Web interface edit records
-=-=-

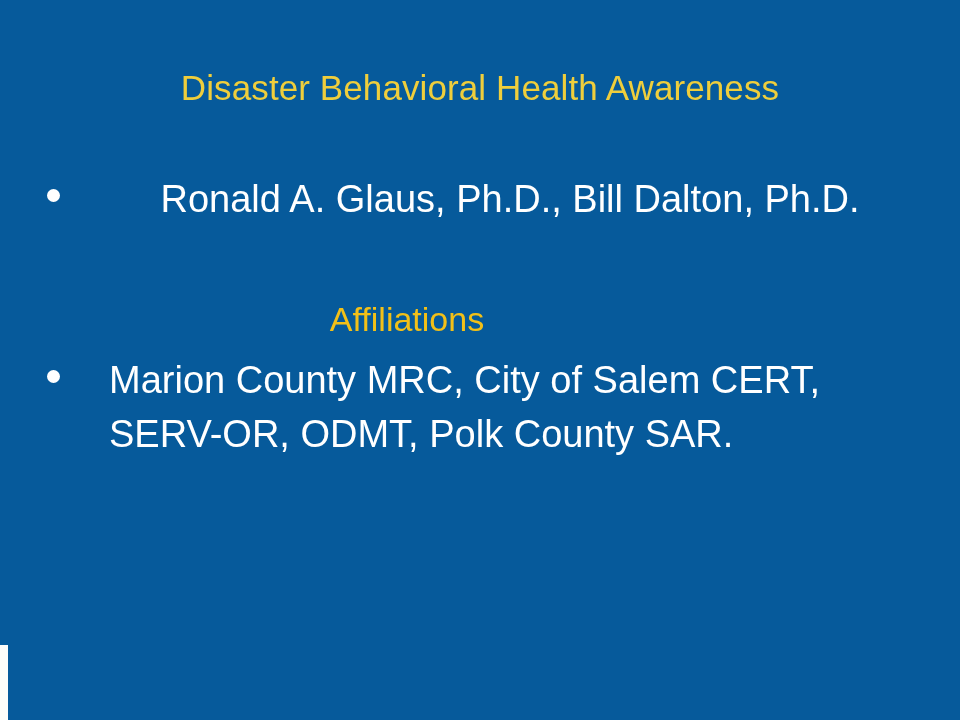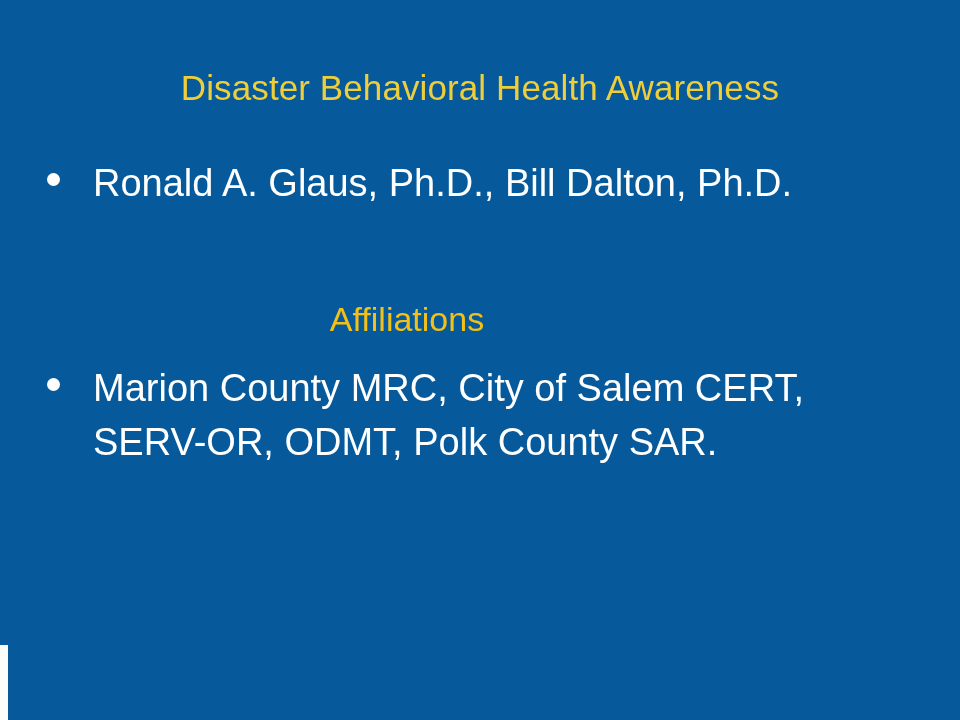--- a/index.html
+++ b/index.html
@@ -72,7 +72,7 @@
     padding-left: 33px;
   }
 
-  #authors-row { top: 156px; }
+  #authors-row { top: 172px; text-align: center; }
   #affiliations-row { top: 361px; }
 
   #authors-row .bullet-text {

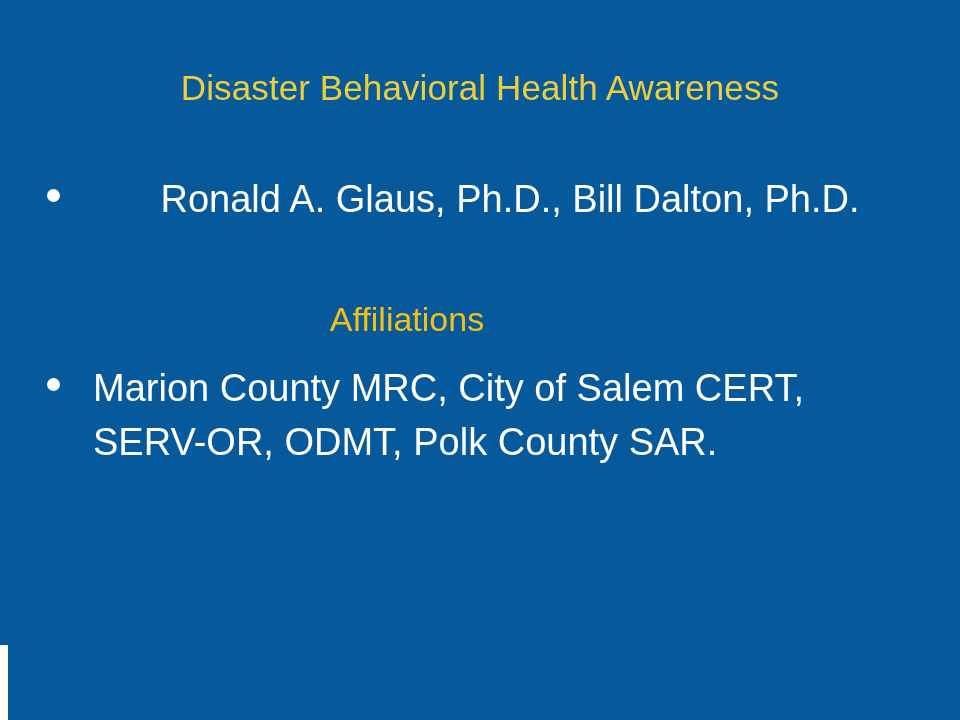--- a/index.html
+++ b/index.html
@@ -73,7 +73,7 @@
   }
 
   #authors-row { top: 172px; text-align: center; }
-  #affiliations-row { top: 361px; }
+  #affiliations-row { top: 353px; gap: 16px; }
 
   #authors-row .bullet-text {
     white-space: nowrap;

-=-=-

WHAT IS REQUIRED.
Give the records above again verbatim, pictures omitted.

SOLUTION BELOW.
--- a/index.html
+++ b/index.html
@@ -72,7 +72,7 @@
     padding-left: 33px;
   }
 
-  #authors-row { top: 156px; }
+  #authors-row { top: 172px; text-align: center; }
   #affiliations-row { top: 361px; }
 
   #authors-row .bullet-text {

--- a/index.html
+++ b/index.html
@@ -73,7 +73,7 @@
   }
 
   #authors-row { top: 172px; text-align: center; }
-  #affiliations-row { top: 361px; }
+  #affiliations-row { top: 353px; gap: 16px; }
 
   #authors-row .bullet-text {
     white-space: nowrap;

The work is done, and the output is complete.